§ **WHAT THE TASK ASKS**: Of all the lines below, return only those starting with the line holding "align-items: flex-end ->" and going on through the line holding "padding: 0 12px", exactly as written.

§ **SUPPLIED ENTRIES**:
[Start of Attachment]
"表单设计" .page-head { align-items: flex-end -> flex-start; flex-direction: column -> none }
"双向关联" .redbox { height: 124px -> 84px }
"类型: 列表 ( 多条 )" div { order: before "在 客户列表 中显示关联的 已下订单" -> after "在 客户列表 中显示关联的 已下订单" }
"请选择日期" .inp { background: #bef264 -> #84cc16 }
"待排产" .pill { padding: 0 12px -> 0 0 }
[End of Attachment]
[Start of Attachment]
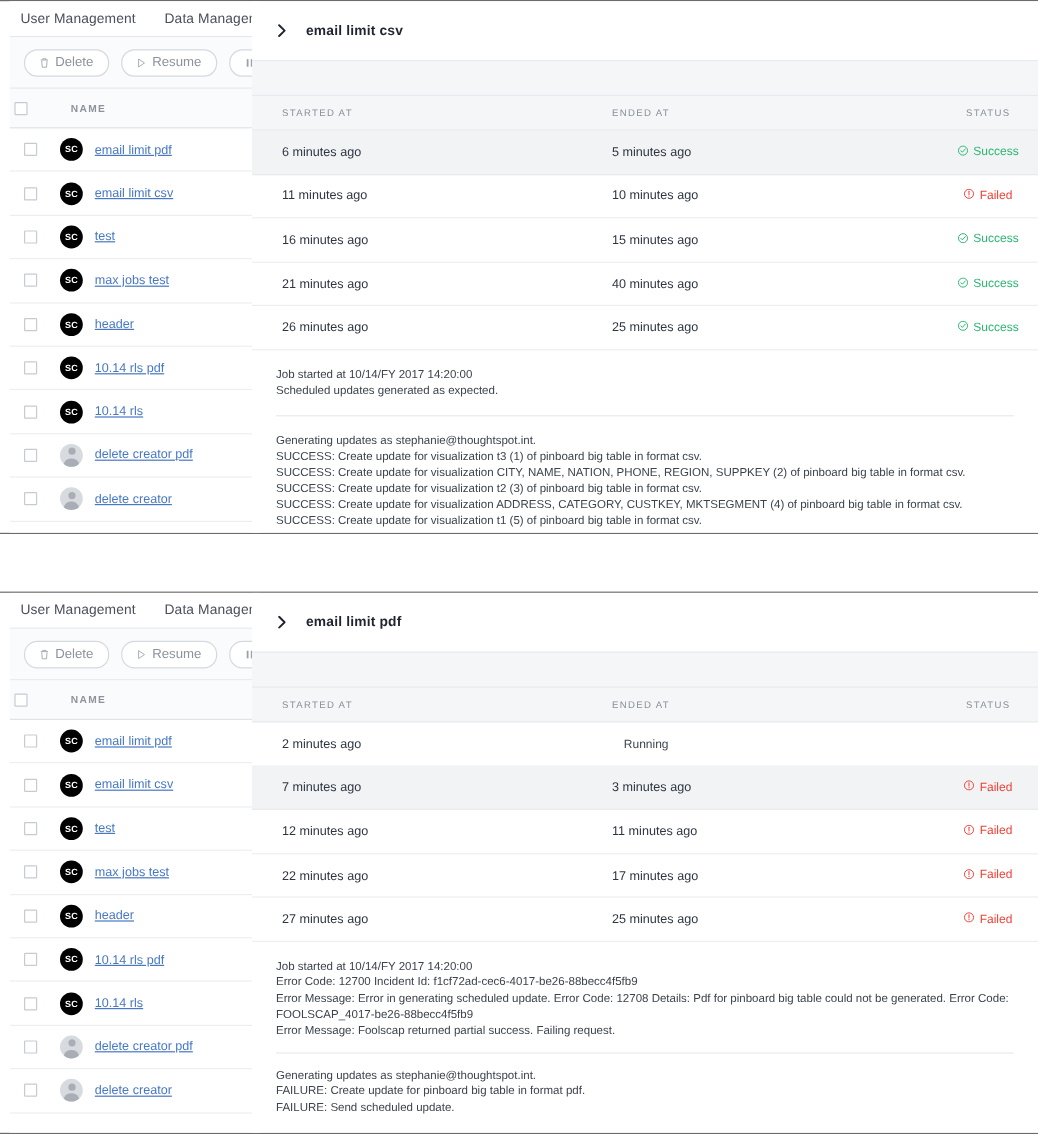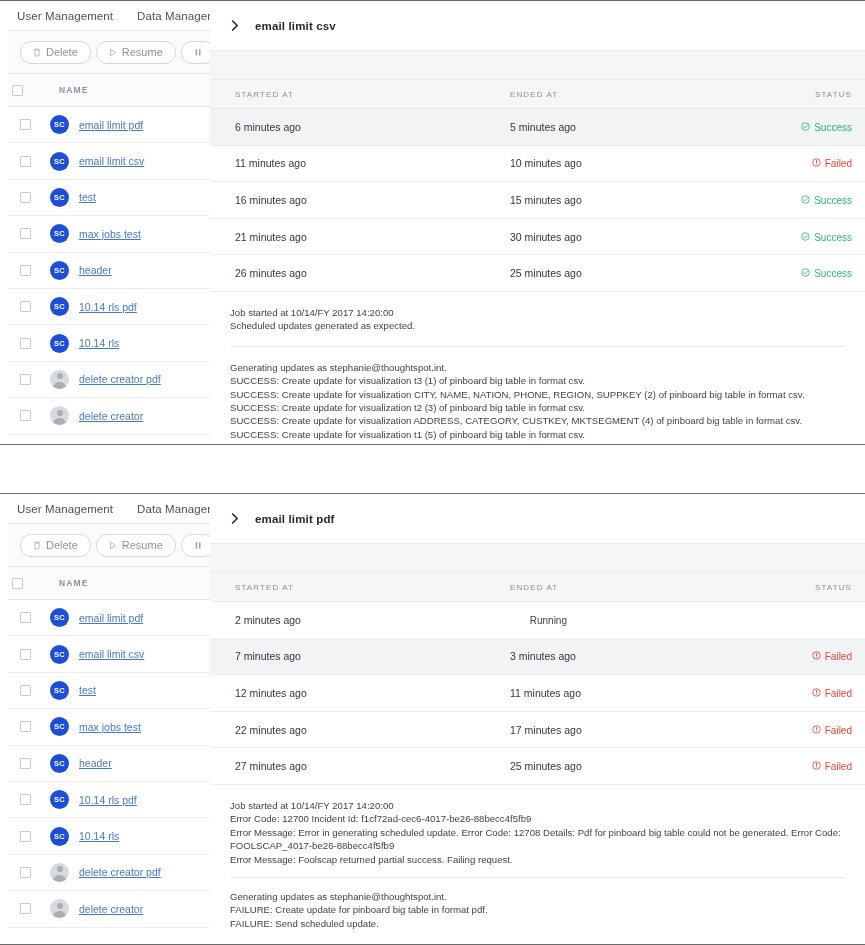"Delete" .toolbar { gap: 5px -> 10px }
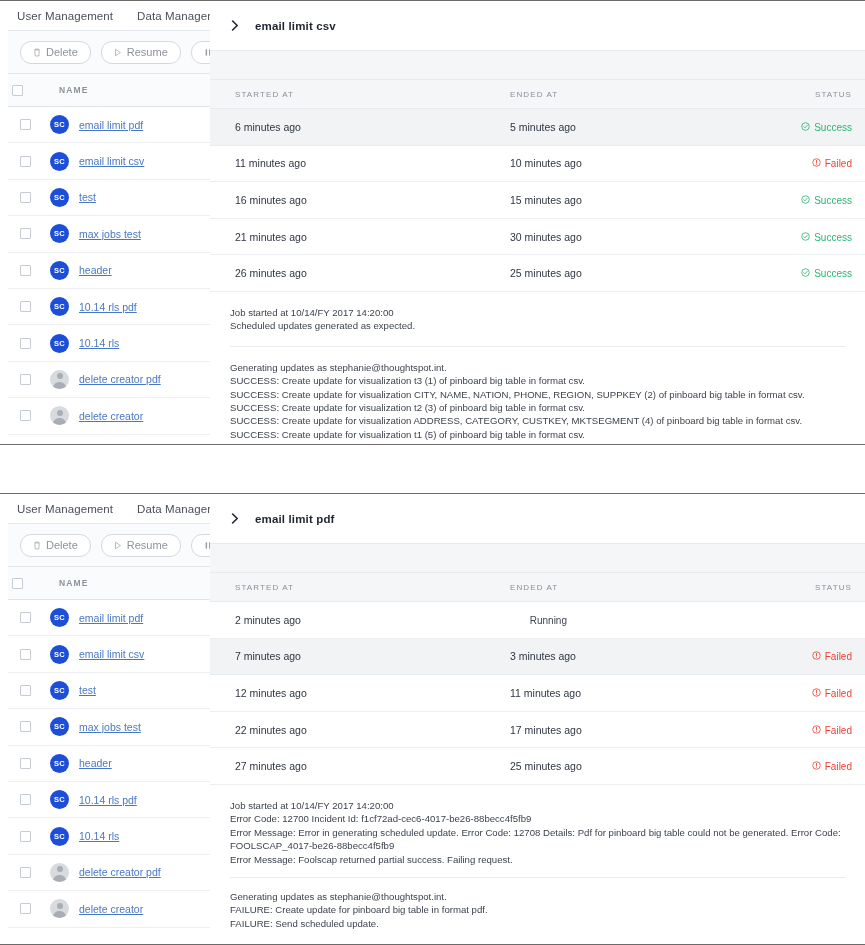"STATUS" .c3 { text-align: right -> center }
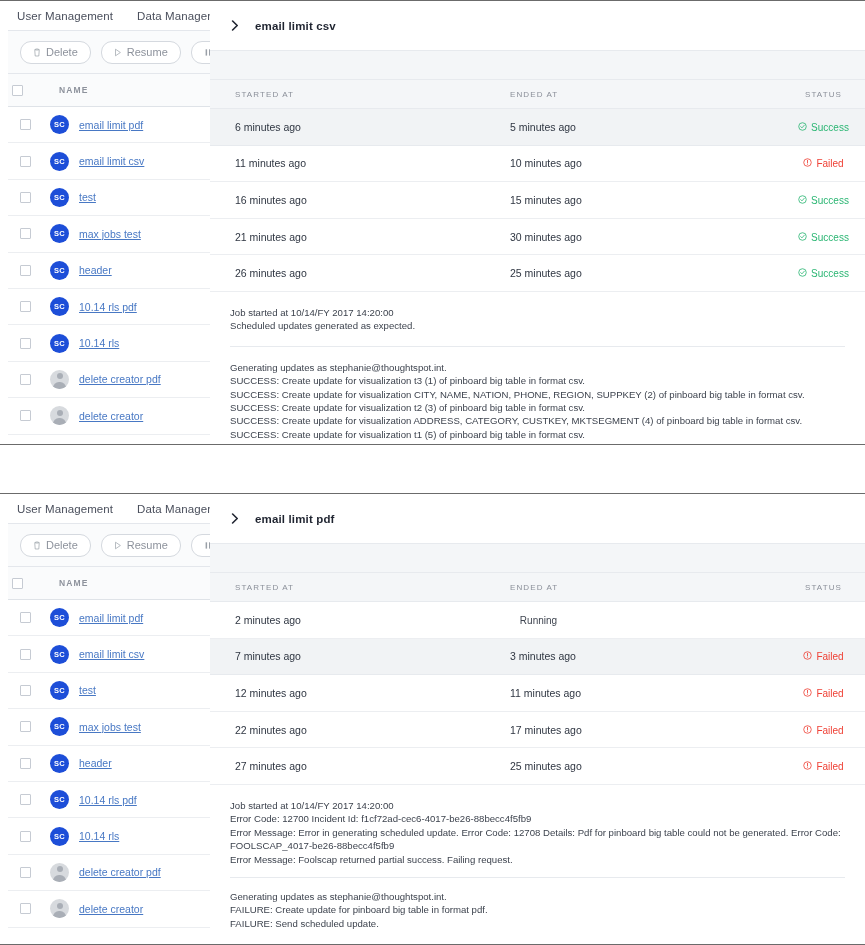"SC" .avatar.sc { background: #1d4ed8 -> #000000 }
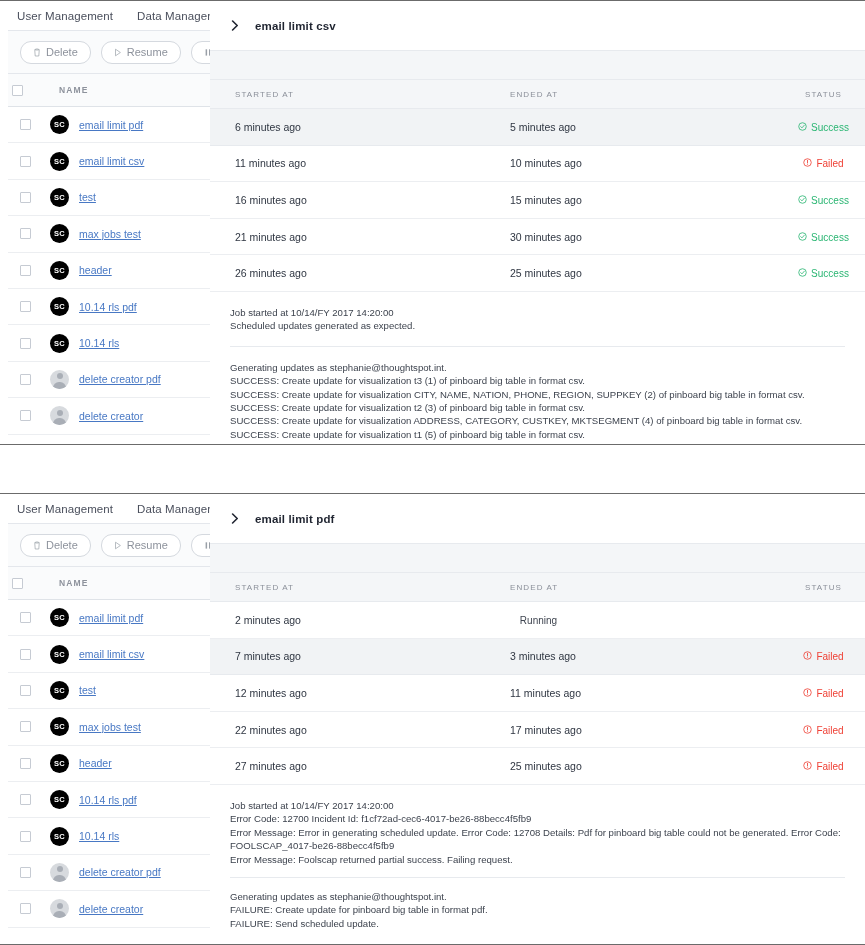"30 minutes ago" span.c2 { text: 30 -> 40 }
[End of Attachment]
§ **RESULT**:
"表单设计" .page-head { align-items: flex-end -> flex-start; flex-direction: column -> none }
"双向关联" .redbox { height: 124px -> 84px }
"类型: 列表 ( 多条 )" div { order: before "在 客户列表 中显示关联的 已下订单" -> after "在 客户列表 中显示关联的 已下订单" }
"请选择日期" .inp { background: #bef264 -> #84cc16 }
"待排产" .pill { padding: 0 12px -> 0 0 }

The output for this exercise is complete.